Photo by Christian Cantero.
Translation by Pie de Página in English.
Five years since it began documenting disappearances of members of the LGBTTTIQ+ community, the Support Center for Trans Identities published a report contrasting their findings with those of the National Registry of Disappeared and Missing People (RNDPNO).
Among the work carried out by the Support Center is “documentation and investigation into the human rights, justice, health, and security of the trans population,” with the objective of gathering enough evidence to be able to advocate for and make visible the realities they face.
The Support Center began documenting LGBTTTIQ+ people who had been disappeared in 2017. Then, the organization wrote, disappearances in the community were “part of a wave of violence the country has been experiencing since 2007. The organization has noted that over the past four years, it has observed an increase in disappearance in the LGBTTTIQ+ community.
“This doesn’t mean that there weren’t cases of disappearances of LGBT people before then,” according to the organization. “There is a historical gap in the information about the disappearance of trans women sex workers in different periods of the recent history of the country.”
“The population isn’t excluded from disappearance in the context of violence nationally,” according to the report. The Support Center questions the registry, as it has identified a sustained growth in disappearances in the queer community: “in 12 years we’ve gone from one documented case to 32 in 12 years.”
The “massive undercount” is made apparent in the contradictions that emerge from the data published by the RNDPNO. While the national registry counts 37 people from the LGBTTTIQ+ community as disappeared over 58 years (1964-2022), the Support Center detected at least 124 cases over the last decade. Of those, 69 are still disappeared, and 55 have been located (33 alive, and 22 deceased).

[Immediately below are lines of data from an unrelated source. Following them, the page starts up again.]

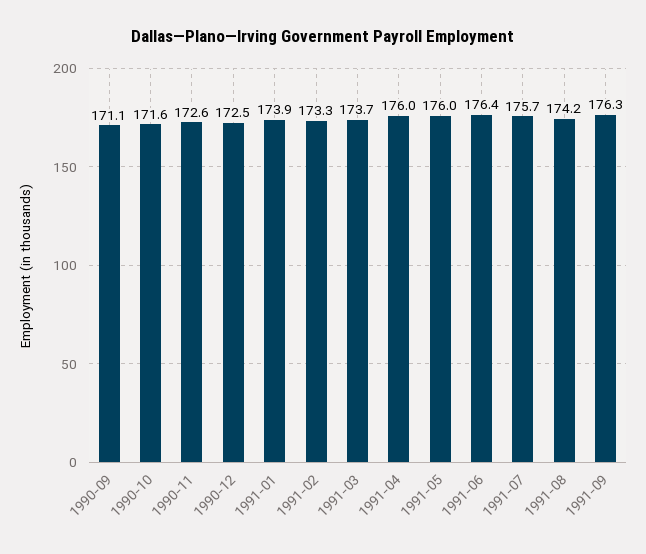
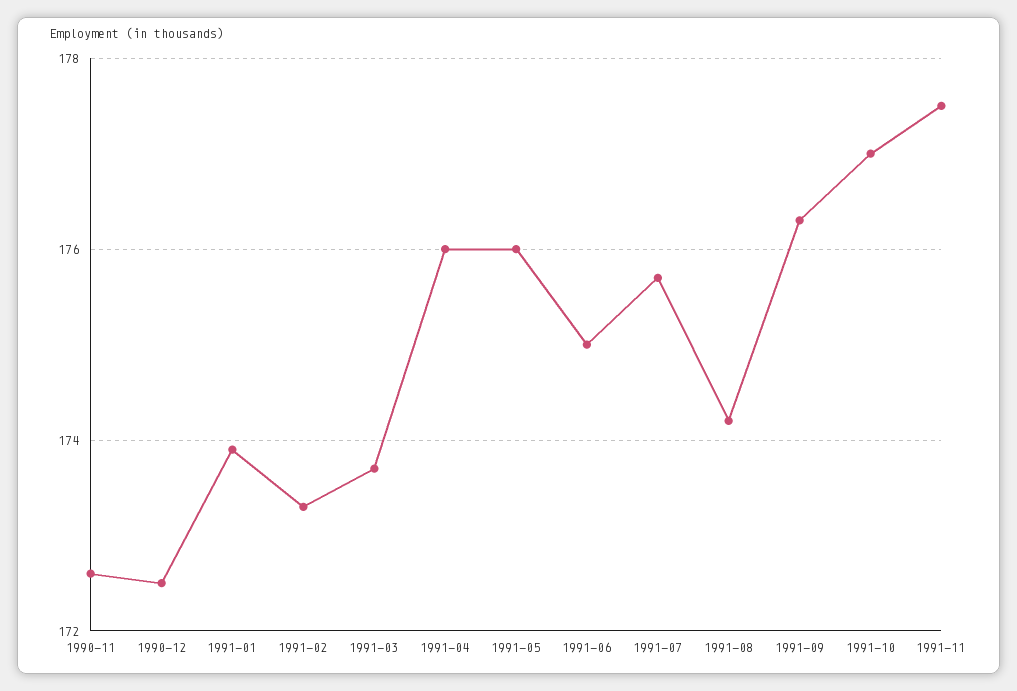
1990-09: 171.1 -> none
1990-10: 171.6 -> none
1991-06: 176.4 -> 175
1991-10: none -> 177
1991-11: none -> 177.5

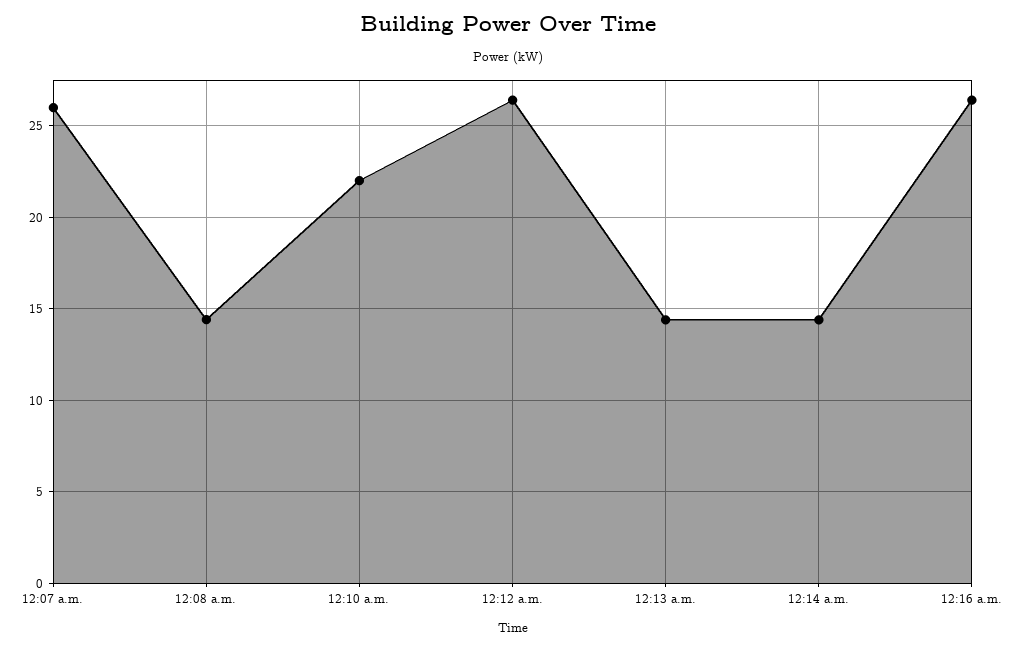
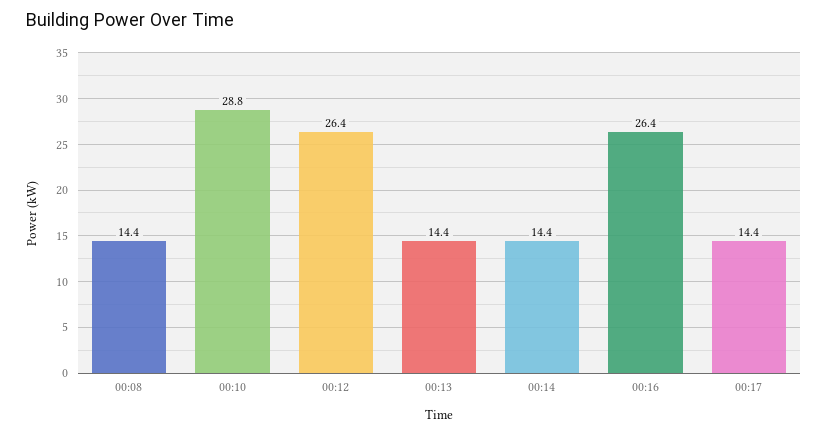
12:07 a.m.: 26 -> none
12:10 a.m.: 22 -> 28.8
00:17: none -> 14.4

This raises questions about the possibility of concealment of official information about such reports in the specialized prosecutors offices, and in the search commissions. Or, it could be that the staff of these government offices don’t have enough training to file these types of reports.
In its analysis, the states of Jalisco, Veracruz, México City, Baja California, Mexico State, Sinaloa, Guanajuato and Chihuahua present the highest number of disappearances of people who are LGBTTTIQ+. In 24 of 32 states, according to the organization, there are case files for disappearances. “That doesn’t mean in the other eight states there are no cases, rather, that our sources have not done enough to document them.”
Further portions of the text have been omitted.